HYMNE DE JUL ( extrait de "SUR UNE PLUS HAUTE TOUR" Maison Rhodanienne de Poésie 1997), par Gérard MANTION
J'aime le bleu moiré des corps dans la nuit,
les chaudes transfigurations de l' ombre,
le roulis noir craquelant la pensée,
farouche berceuse d' écume où je m' étends,
les yeux fermés, à l' affût de l' éclaircie.
Je sens fuser en moi des reins d' Aphrodite
le don achevé des sommets qui m' enfantent.
Douce nuit, sainte nuit où je viens
au monde enfin après une longue vie
sans prodiges, sinon de labours peu féconds
Que tes peuples chantent très fort ma naissance,
ô mer nocturne, ô mer matricielle!
Soufflez. trompes marines, de gloutons soleils
sur les grands chemins d'eau qui se désembrument.

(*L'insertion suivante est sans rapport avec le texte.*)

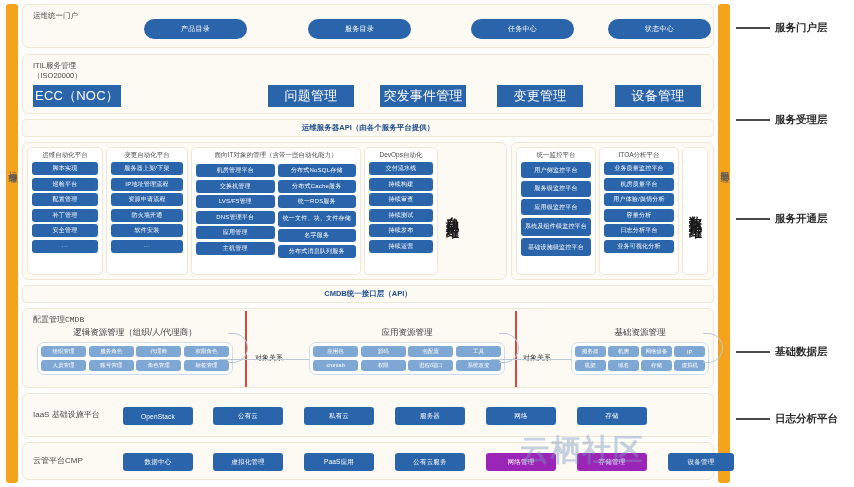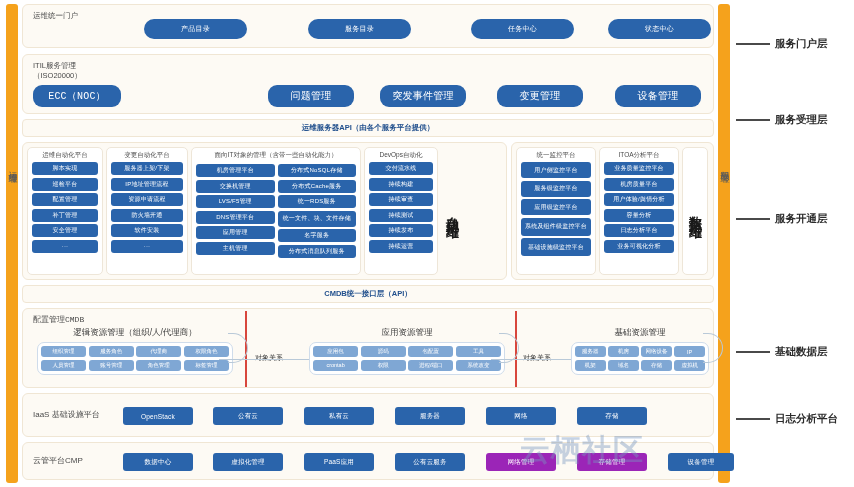--- a/index.html
+++ b/index.html
@@ -398,7 +398,7 @@
     </div>
   </div>
 
-  <div class="layer" style="top:37px;">
+  <div class="layer" style="top:21px;">
     <span class="dash"></span>
     <span class="txt">服务门户层</span>
   </div>

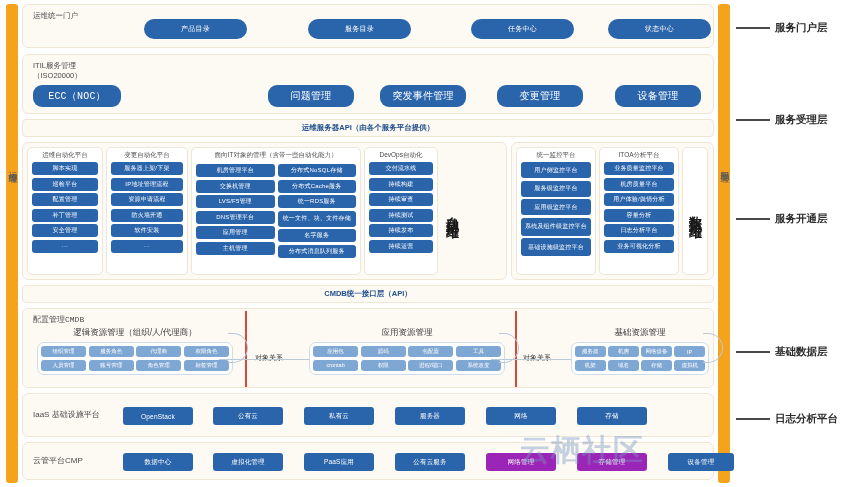--- a/index.html
+++ b/index.html
@@ -70,7 +70,7 @@
   #band-itil { height: 60px; margin-top: 6px; }
   #band-itil .pill {
     position: absolute; top: 30px; height: 22px; width: 86px;
-    border-radius: 9px; font-size: 10px; font-family: Liberation Mono, monospace;
+    border-radius: 0; font-size: 13px;
   }
   #band-itil .p0 { left: 10px;  width: 88px; }
   #band-itil .p1 { left = 0; left: 133px; }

Me voici dégustant les pousses du futur.
Avec moi, vivants de la haute mer, entrez
dans la ronde de chair qui doit me couronner
le fier compagnon des bêtes et des choses,
peut-être de quelques hommes de noblesse,
rencontrés dans l' asile d' un sanctuaire.
Nous serons enthousiastes, car un dieu
nous habite, venu du sol de notre coeur
quand nous combattions encor dans les forêts
desséchées de haine, dans les carcasses
cendreuses des gloires et fastes du temps passé.
Nous formerons une phalange de prêcheurs
sans autre bible que notre verbe d' hommes
pour dire aux foules perverties de vapeurs
que l' éternité du monde est la fortune
des seuls violents prophètes de la beauté.